» Extracted records
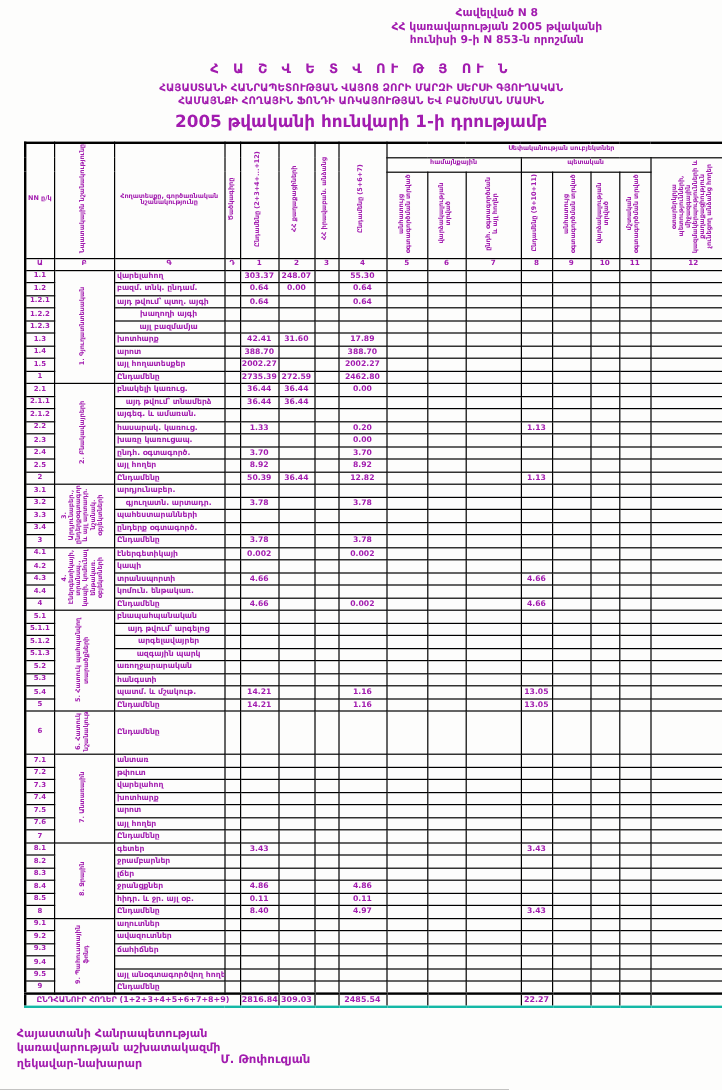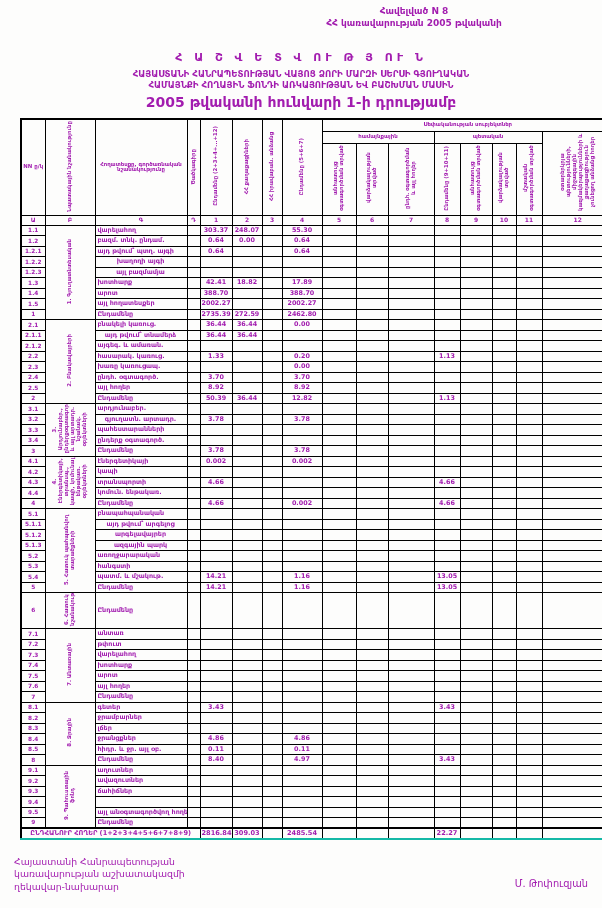--- a/index.html
+++ b/index.html
@@ -49,6 +49,7 @@
   <div class="annex">
     <div>Հավելված N 8</div>
     <div>ՀՀ կառավարության 2005 թվականի</div>
+    <div>հունիսի 9-ի N 853-ն որոշման</div>
   </div>
 
   <div class="titleblock">

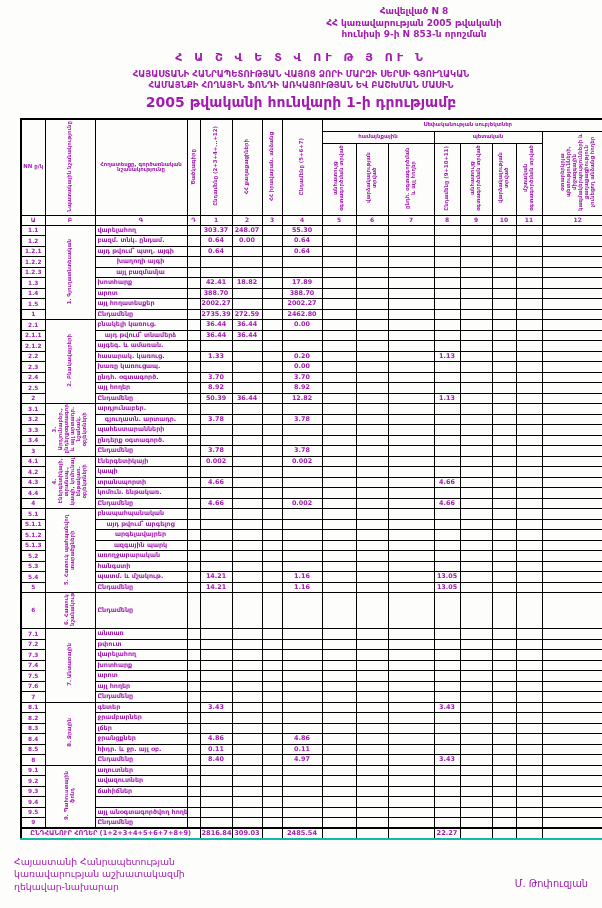--- a/index.html
+++ b/index.html
@@ -215,7 +215,7 @@
           <td class="name">խոտհարք</td>
           <td class="code"></td>
           <td>42.41</td>
-          <td>18.82</td>
+          <td>31.60</td>
           <td></td>
           <td>17.89</td>
           <td></td>

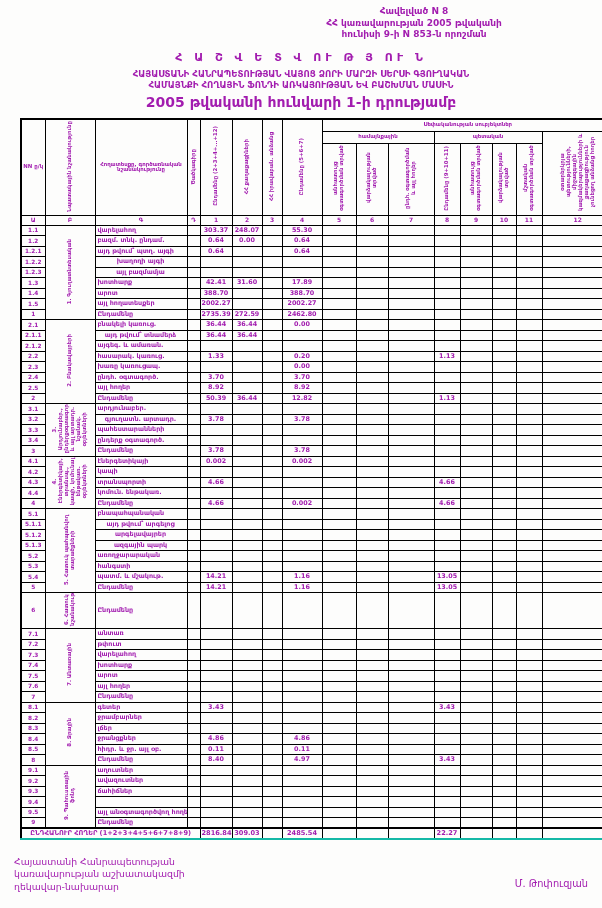--- a/index.html
+++ b/index.html
@@ -37,7 +37,7 @@
   td.sec{padding:0;}
 
   .footer{position:absolute;top:856px;left:14px;right:14px;display:flex;
-          justify-content:space-between;align-items:flex-end;font-weight:400;}
+          align-items:flex-end;font-weight:700;}
   .footer-left{font-size:9.3px;line-height:1.32;text-align:left;}
   .signature{font-size:9.8px;margin-bottom:4px;}
 </style>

» Your objective
Output the data above in full. Skip every picture.

» Written answer
--- a/index.html
+++ b/index.html
@@ -49,6 +49,7 @@
   <div class="annex">
     <div>Հավելված N 8</div>
     <div>ՀՀ կառավարության 2005 թվականի</div>
+    <div>հունիսի 9-ի N 853-ն որոշման</div>
   </div>
 
   <div class="titleblock">

--- a/index.html
+++ b/index.html
@@ -215,7 +215,7 @@
           <td class="name">խոտհարք</td>
           <td class="code"></td>
           <td>42.41</td>
-          <td>18.82</td>
+          <td>31.60</td>
           <td></td>
           <td>17.89</td>
           <td></td>

--- a/index.html
+++ b/index.html
@@ -37,7 +37,7 @@
   td.sec{padding:0;}
 
   .footer{position:absolute;top:856px;left:14px;right:14px;display:flex;
-          justify-content:space-between;align-items:flex-end;font-weight:400;}
+          align-items:flex-end;font-weight:700;}
   .footer-left{font-size:9.3px;line-height:1.32;text-align:left;}
   .signature{font-size:9.8px;margin-bottom:4px;}
 </style>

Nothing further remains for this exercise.